The Parts of a Home Solar System, Explained
“Solar panels” is shorthand for a whole system of parts working together. Knowing what each piece does makes quotes and contracts far easier to read. Here’s the plain-English tour.
1. Solar panels
The visible part on your roof. Panels contain photovoltaic cells that turn sunlight into DC electricity. (For the physics, see how solar panels work.) Most homes use ~18–20 modern panels.
2. Inverter
The system’s “brain.” It converts the panels’ DC electricity into the AC electricity your home and the grid use. Two common types:
- String inverter — one central unit for the whole array.
- Microinverters / power optimizers — one small unit per panel; better with shading. See string vs microinverters.
3. Racking and mounting
The metal hardware that fastens panels to your roof at the right angle and spacing. It must be sturdy, weatherproof, and matched to your roof type — a key part of installation quality.

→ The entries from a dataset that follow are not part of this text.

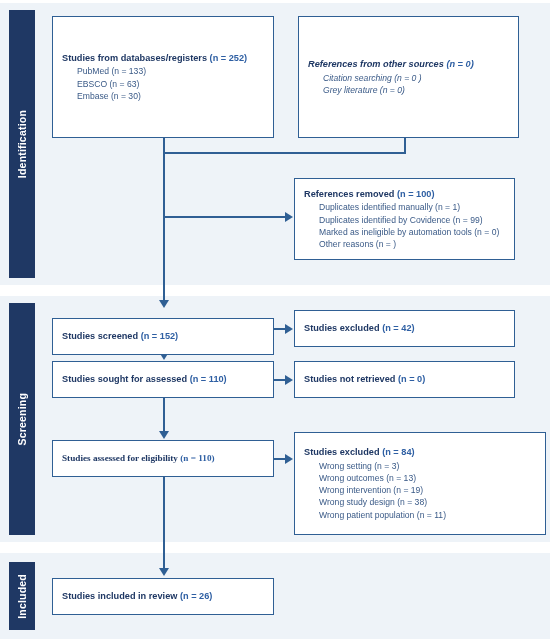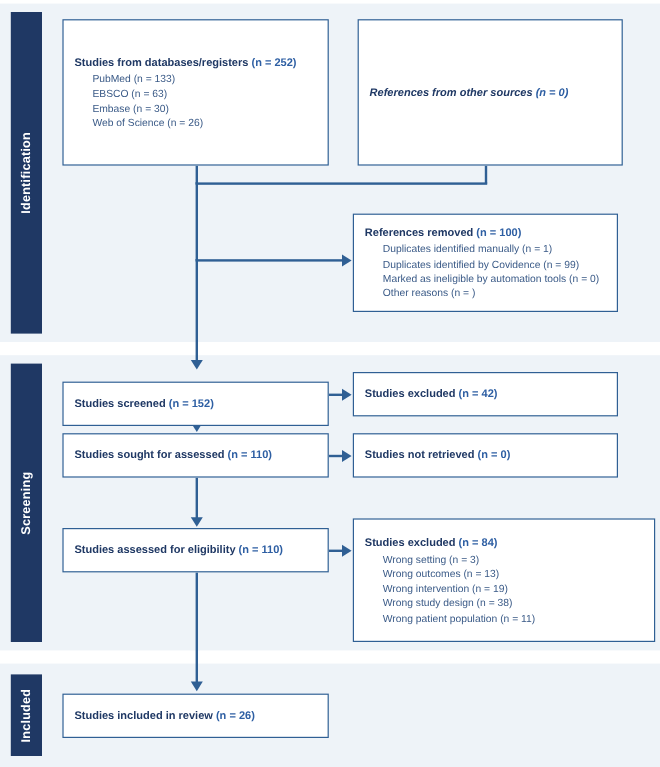"Citation searching (n = 0" ul { html: none -> <ul> <li>Citation searching (n = 0 )</li> <li>Grey literature (n = 0)</li> </ul> }
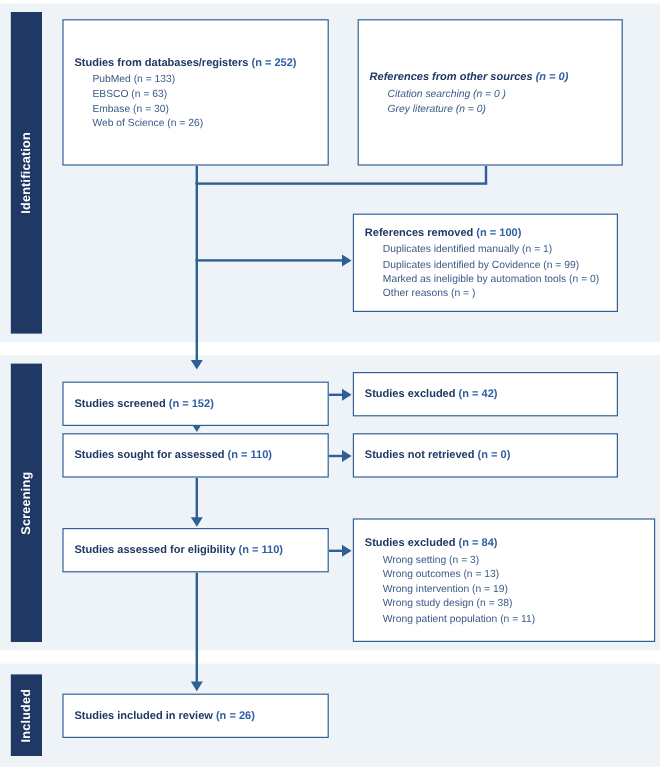"Web of Science (n =" li { html: <li>Web of Science (n = 26)</li> -> none }
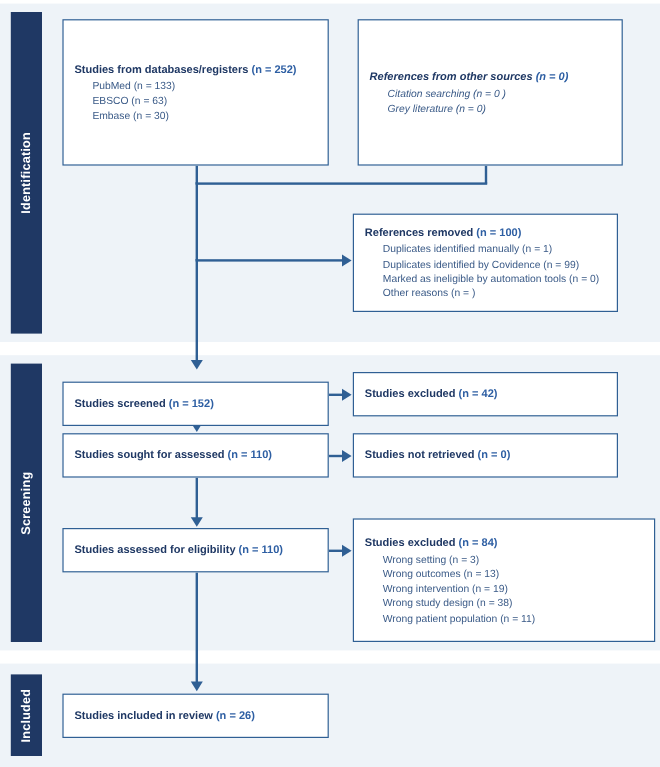"Studies assessed for eligibility (n" #box-assessed { font-family: none -> Liberation Serif, serif }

4. The meter (and net metering)
A meter tracks electricity flowing both ways — what you pull from the grid and what you send back. This is what enables net metering credits for your surplus power.
5. Battery (optional)
Stores surplus daytime power for use at night or during outages. Not every system needs one — it depends on your net-metering rules and backup needs. See do I need a solar battery.
6. Monitoring
An app (usually tied to your inverter brand) that shows real-time and historical production, so you can confirm the system is performing as promised.
7. The balance of system
Smaller but essential parts: wiring, conduit, disconnect switches, and the electrical panel connection. These ensure the system is safe and code-compliant — which is why most states require a licensed installer for the electrical work.
How it all connects
Sun → panels (DC) → inverter (AC) → your home → surplus to grid/battery → meter tracks it.
Bottom line
A home solar system = panels + inverter + racking + meter + (optional) battery + monitoring + wiring. Panels get the attention, but the inverter and quality of installation matter just as much. When comparing quotes, check the panel brand, inverter type, and warranty on each component — see how to choose a solar installer.
Educational information only, current as of June 2026.